EXERCISE DATA:
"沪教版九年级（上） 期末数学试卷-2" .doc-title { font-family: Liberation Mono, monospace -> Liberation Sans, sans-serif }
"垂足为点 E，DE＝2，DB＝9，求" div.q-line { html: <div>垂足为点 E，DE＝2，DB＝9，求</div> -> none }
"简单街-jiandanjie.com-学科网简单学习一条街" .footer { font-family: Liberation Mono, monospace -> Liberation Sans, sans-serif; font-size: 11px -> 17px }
* * *
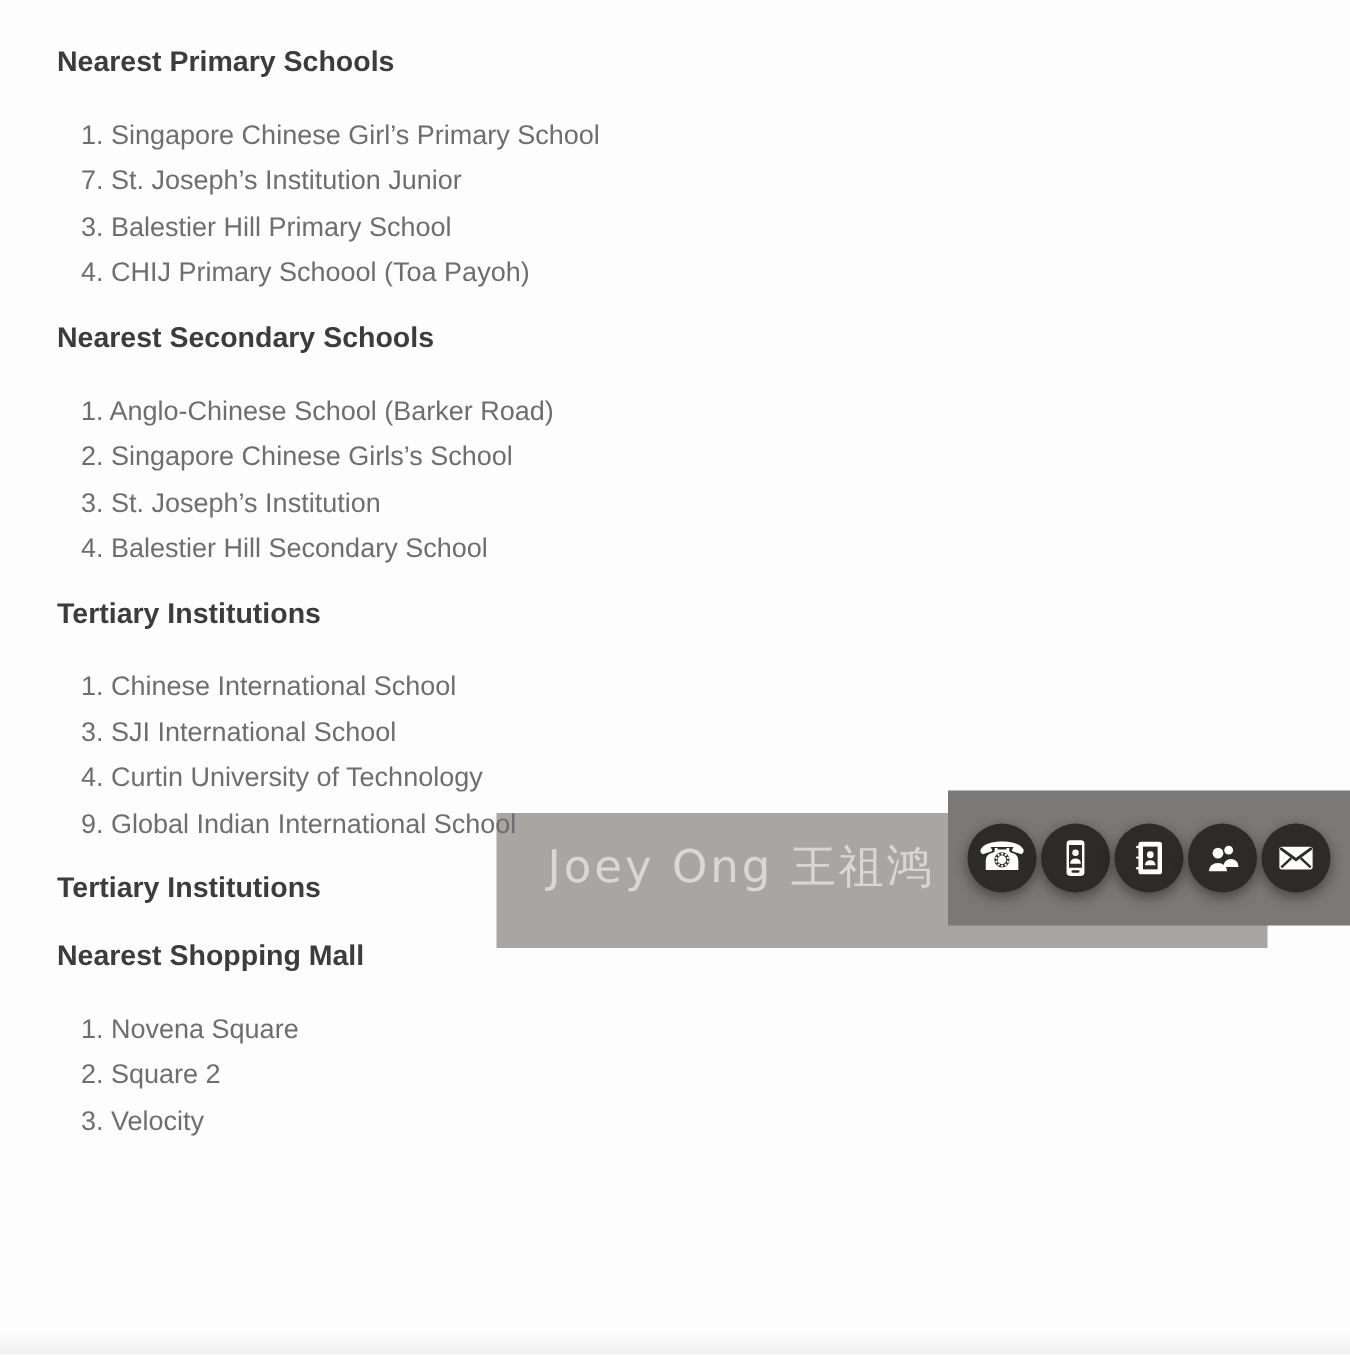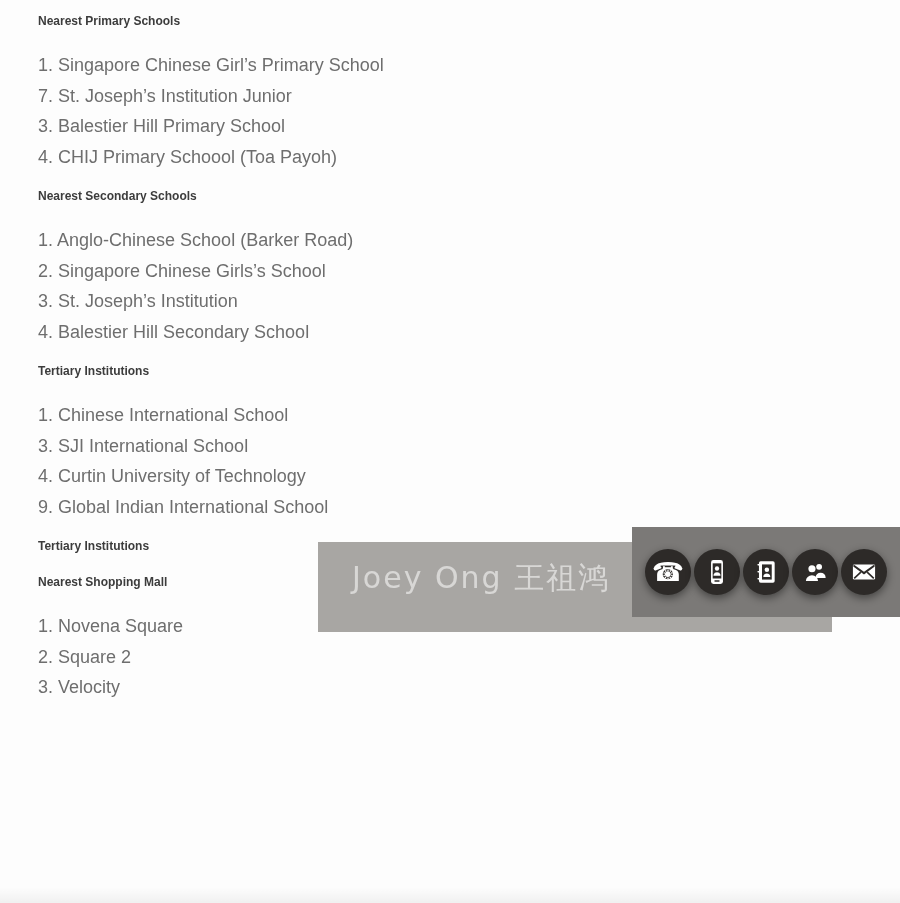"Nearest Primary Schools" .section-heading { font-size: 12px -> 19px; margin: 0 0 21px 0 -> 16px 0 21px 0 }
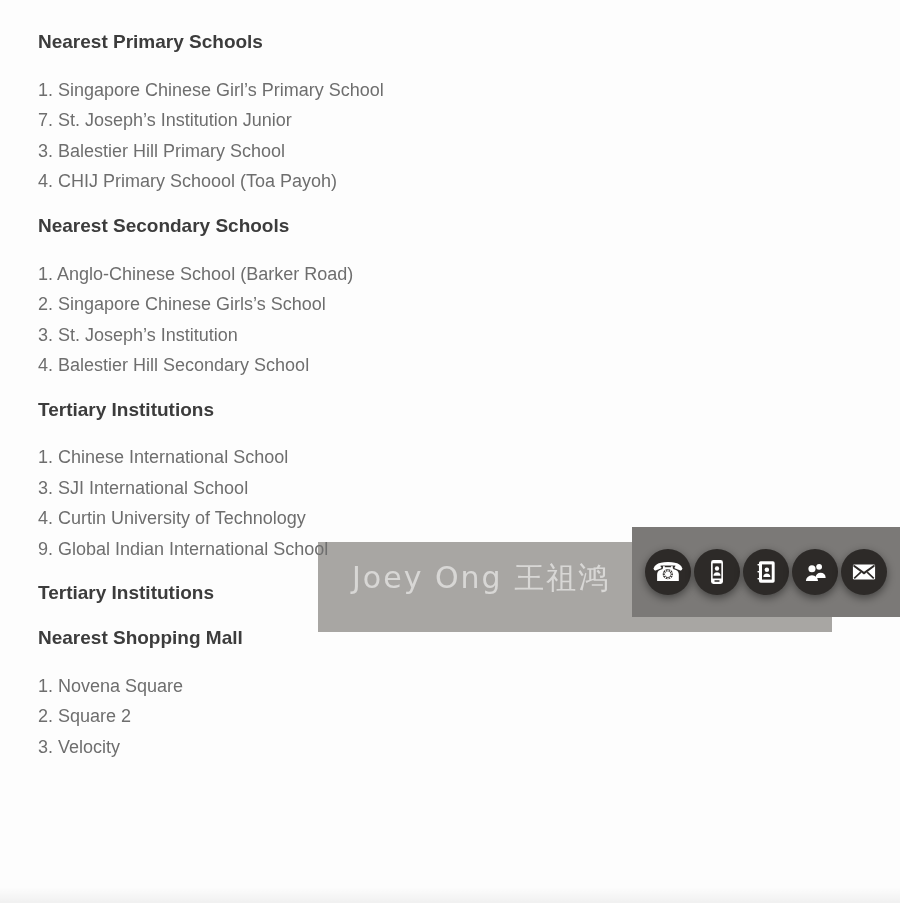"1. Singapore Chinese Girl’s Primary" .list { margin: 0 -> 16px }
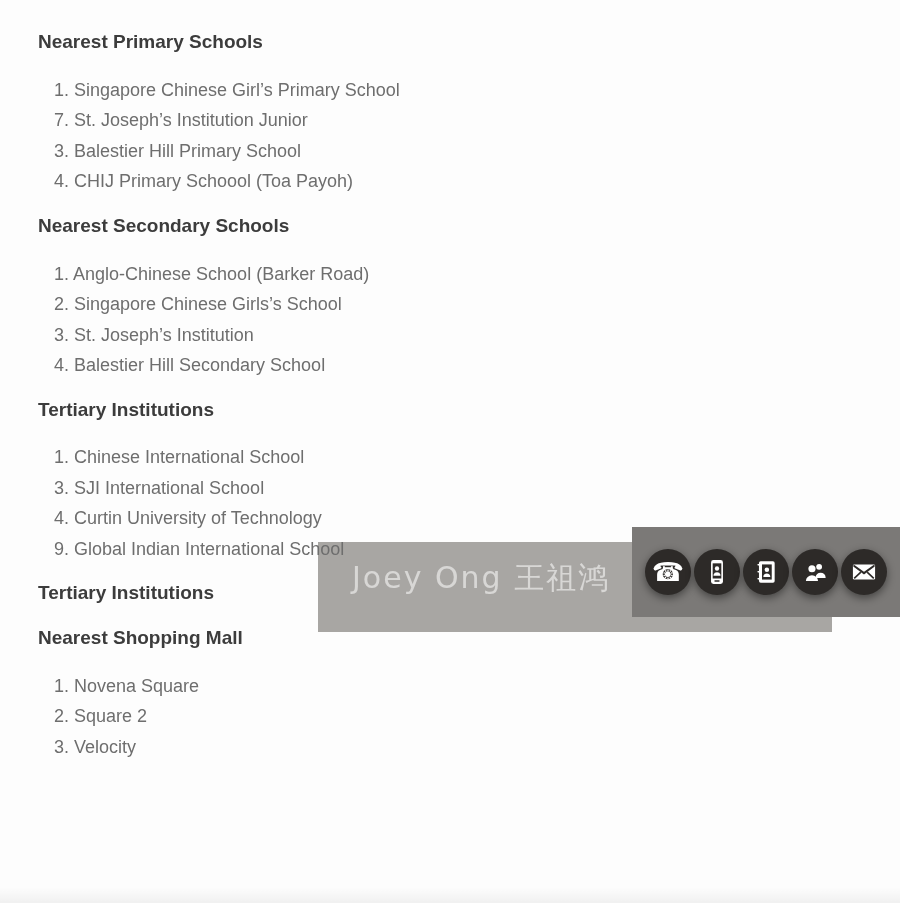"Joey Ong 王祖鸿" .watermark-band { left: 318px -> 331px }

ACTIVITY:
Write down how many lines in the data contain "Mono". Add nothing else.

REPLY:
2